As of the 2010 census, the population of the town was 27,426. The ethnic makeup of the population was 57.8% white (non-Hispanic), 22.5% Hispanic, 16.0% African-American, 3.2% Asian, and 0.5% Native American.

As of the census of 2000, there were 24,659 people, 8,866 households, and 6,330 families residing in the town. The population density was 396.6 PD/sqmi. There were 9,283 housing units at an average density of 149.3 /sqmi. The racial makeup of the town was 80.70% white, 9.34% African American, 0.30% Native American, 2.39% Asian, 0.05% Pacific Islander, 4.31% from other races, and 2.90% from two or more races. Hispanic or Latino of any race were 13.40% of the population.

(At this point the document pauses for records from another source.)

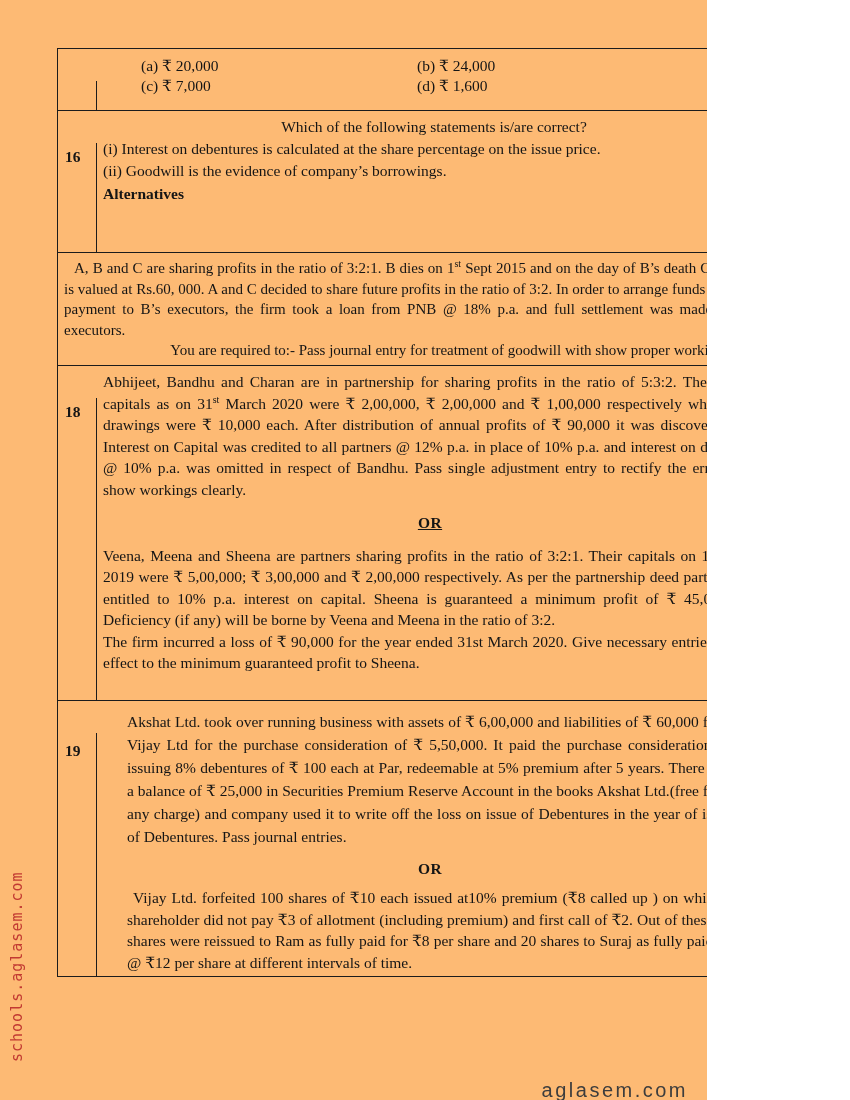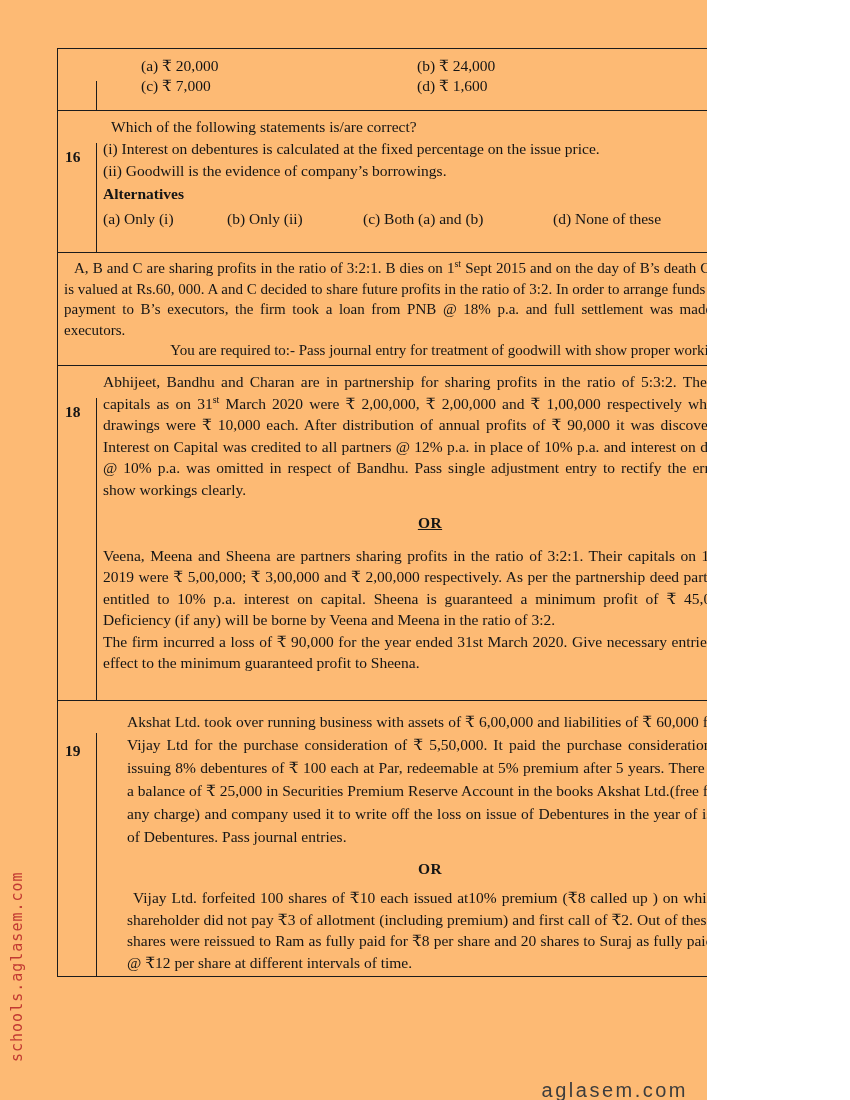"Which of the following statements" .q16-stem { text-align: none -> center }
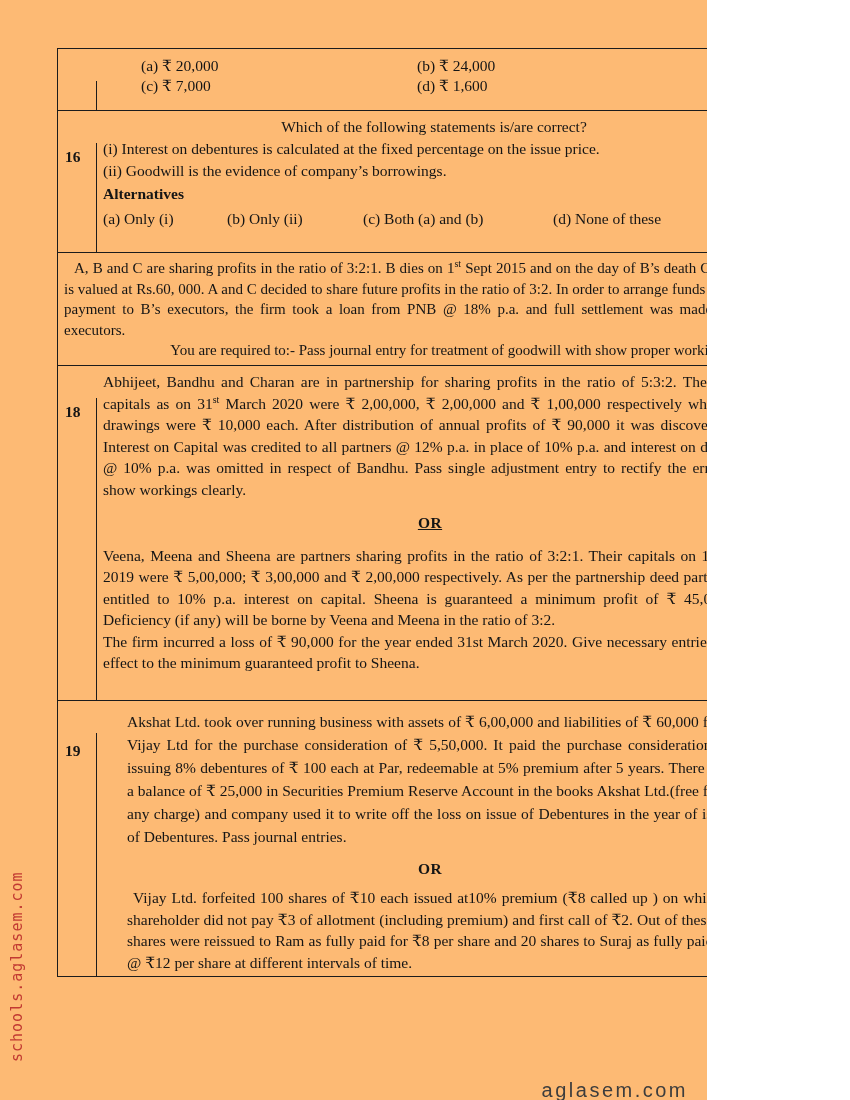"(i) Interest on debentures is" p { text: fixed -> share }
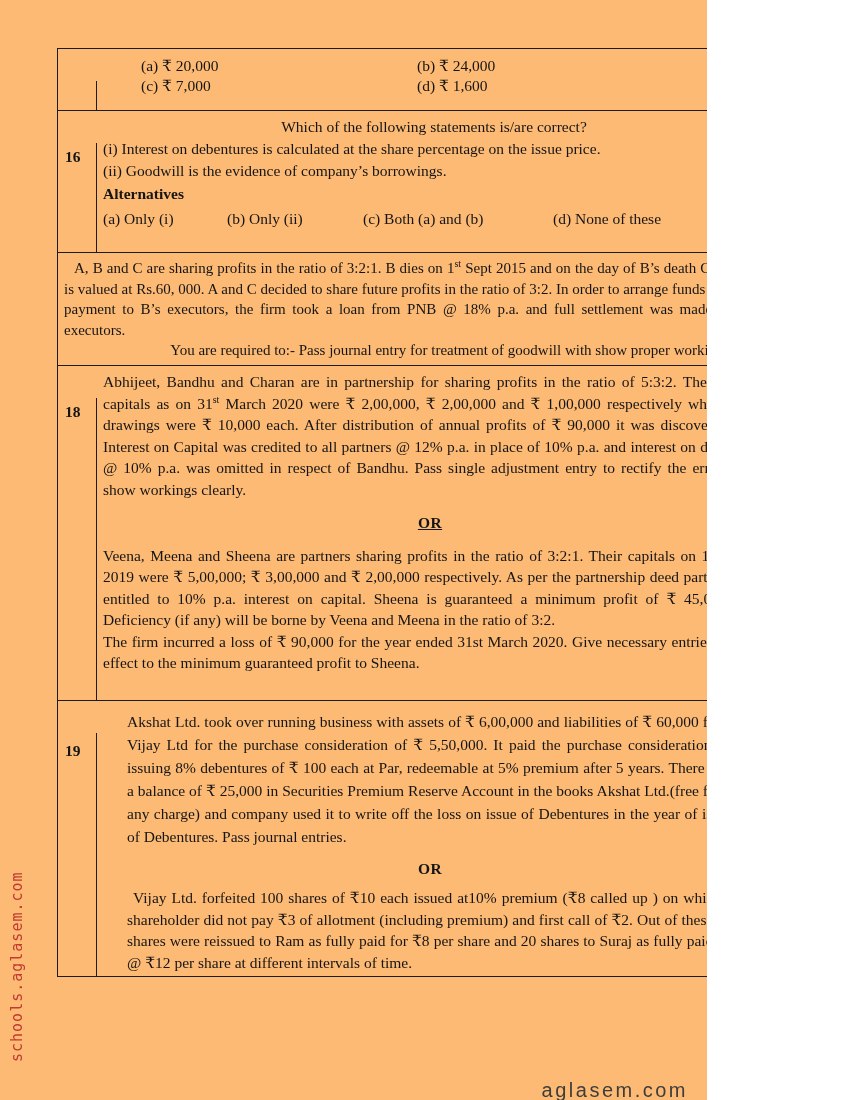"(a) Only (i)" div.q16-opt-row { html: <div> <span>(a) Only (i)</span> <span>(b) Only (ii)</span> <span>(c) Both (a) and (b)</span> <span>(d) None of these</span> </div> -> none }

36.5% of the households had children under the age of 18 living with them; 54.6% were married couples living together, 12.4% had a female householder with no husband present, and 28.6% were non-families. 22.6% of all households were made up of individuals, and 7.9% had someone living alone who was 65 years of age or older. The average household size was 2.72 and the average family size was 3.22.

In the town, the population was spread out, with 26.2% under the age of 18, 7.6% from 18 to 24, 30.9% from 25 to 44, 24.4% from 45 to 64, and 10.8% who were 65 years of age or older. The median age was 36 years. For every 100 females, there were 94.1 males. For every 100 females age 18 and over, there were 90.2 males.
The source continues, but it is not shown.